## Work to be completed:
Write out each line of the material again, word for word.
[Start of Attachment]
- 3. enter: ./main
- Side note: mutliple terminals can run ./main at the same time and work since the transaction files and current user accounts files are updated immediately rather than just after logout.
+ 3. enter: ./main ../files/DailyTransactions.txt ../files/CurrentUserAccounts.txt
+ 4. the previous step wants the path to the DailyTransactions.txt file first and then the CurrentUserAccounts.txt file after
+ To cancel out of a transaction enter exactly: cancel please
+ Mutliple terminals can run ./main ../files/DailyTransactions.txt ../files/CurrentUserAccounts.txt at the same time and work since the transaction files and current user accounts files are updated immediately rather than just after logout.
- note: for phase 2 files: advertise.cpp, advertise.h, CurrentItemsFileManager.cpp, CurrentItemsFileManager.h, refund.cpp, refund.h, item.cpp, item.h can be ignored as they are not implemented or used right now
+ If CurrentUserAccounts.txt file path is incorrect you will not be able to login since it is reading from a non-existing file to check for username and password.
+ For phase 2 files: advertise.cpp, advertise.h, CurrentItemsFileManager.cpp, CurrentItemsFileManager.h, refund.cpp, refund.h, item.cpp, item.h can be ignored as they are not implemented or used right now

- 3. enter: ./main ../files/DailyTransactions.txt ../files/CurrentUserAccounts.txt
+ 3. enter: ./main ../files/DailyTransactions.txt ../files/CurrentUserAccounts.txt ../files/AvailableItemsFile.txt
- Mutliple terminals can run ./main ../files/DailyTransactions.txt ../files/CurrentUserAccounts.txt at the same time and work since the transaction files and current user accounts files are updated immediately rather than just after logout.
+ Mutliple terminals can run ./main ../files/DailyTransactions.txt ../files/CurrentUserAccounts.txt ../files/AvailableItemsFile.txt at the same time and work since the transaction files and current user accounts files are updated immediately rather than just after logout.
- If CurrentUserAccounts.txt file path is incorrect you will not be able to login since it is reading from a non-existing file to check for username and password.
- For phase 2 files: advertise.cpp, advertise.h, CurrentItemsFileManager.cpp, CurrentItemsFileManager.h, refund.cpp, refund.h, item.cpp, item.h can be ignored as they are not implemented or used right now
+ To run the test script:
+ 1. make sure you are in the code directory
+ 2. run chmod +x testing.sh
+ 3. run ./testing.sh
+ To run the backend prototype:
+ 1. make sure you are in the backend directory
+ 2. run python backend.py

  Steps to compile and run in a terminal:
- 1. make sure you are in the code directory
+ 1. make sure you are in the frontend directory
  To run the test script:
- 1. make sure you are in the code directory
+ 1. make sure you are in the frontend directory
[End of Attachment]
## Answer section:
- 3. enter: ./main
- Side note: mutliple terminals can run ./main at the same time and work since the transaction files and current user accounts files are updated immediately rather than just after logout.
+ 3. enter: ./main ../files/DailyTransactions.txt ../files/CurrentUserAccounts.txt
+ 4. the previous step wants the path to the DailyTransactions.txt file first and then the CurrentUserAccounts.txt file after
+ To cancel out of a transaction enter exactly: cancel please
+ Mutliple terminals can run ./main ../files/DailyTransactions.txt ../files/CurrentUserAccounts.txt at the same time and work since the transaction files and current user accounts files are updated immediately rather than just after logout.
- note: for phase 2 files: advertise.cpp, advertise.h, CurrentItemsFileManager.cpp, CurrentItemsFileManager.h, refund.cpp, refund.h, item.cpp, item.h can be ignored as they are not implemented or used right now
+ If CurrentUserAccounts.txt file path is incorrect you will not be able to login since it is reading from a non-existing file to check for username and password.
+ For phase 2 files: advertise.cpp, advertise.h, CurrentItemsFileManager.cpp, CurrentItemsFileManager.h, refund.cpp, refund.h, item.cpp, item.h can be ignored as they are not implemented or used right now

- 3. enter: ./main ../files/DailyTransactions.txt ../files/CurrentUserAccounts.txt
+ 3. enter: ./main ../files/DailyTransactions.txt ../files/CurrentUserAccounts.txt ../files/AvailableItemsFile.txt
- Mutliple terminals can run ./main ../files/DailyTransactions.txt ../files/CurrentUserAccounts.txt at the same time and work since the transaction files and current user accounts files are updated immediately rather than just after logout.
+ Mutliple terminals can run ./main ../files/DailyTransactions.txt ../files/CurrentUserAccounts.txt ../files/AvailableItemsFile.txt at the same time and work since the transaction files and current user accounts files are updated immediately rather than just after logout.
- If CurrentUserAccounts.txt file path is incorrect you will not be able to login since it is reading from a non-existing file to check for username and password.
- For phase 2 files: advertise.cpp, advertise.h, CurrentItemsFileManager.cpp, CurrentItemsFileManager.h, refund.cpp, refund.h, item.cpp, item.h can be ignored as they are not implemented or used right now
+ To run the test script:
+ 1. make sure you are in the code directory
+ 2. run chmod +x testing.sh
+ 3. run ./testing.sh
+ To run the backend prototype:
+ 1. make sure you are in the backend directory
+ 2. run python backend.py

  Steps to compile and run in a terminal:
- 1. make sure you are in the code directory
+ 1. make sure you are in the frontend directory
  To run the test script:
- 1. make sure you are in the code directory
+ 1. make sure you are in the frontend directory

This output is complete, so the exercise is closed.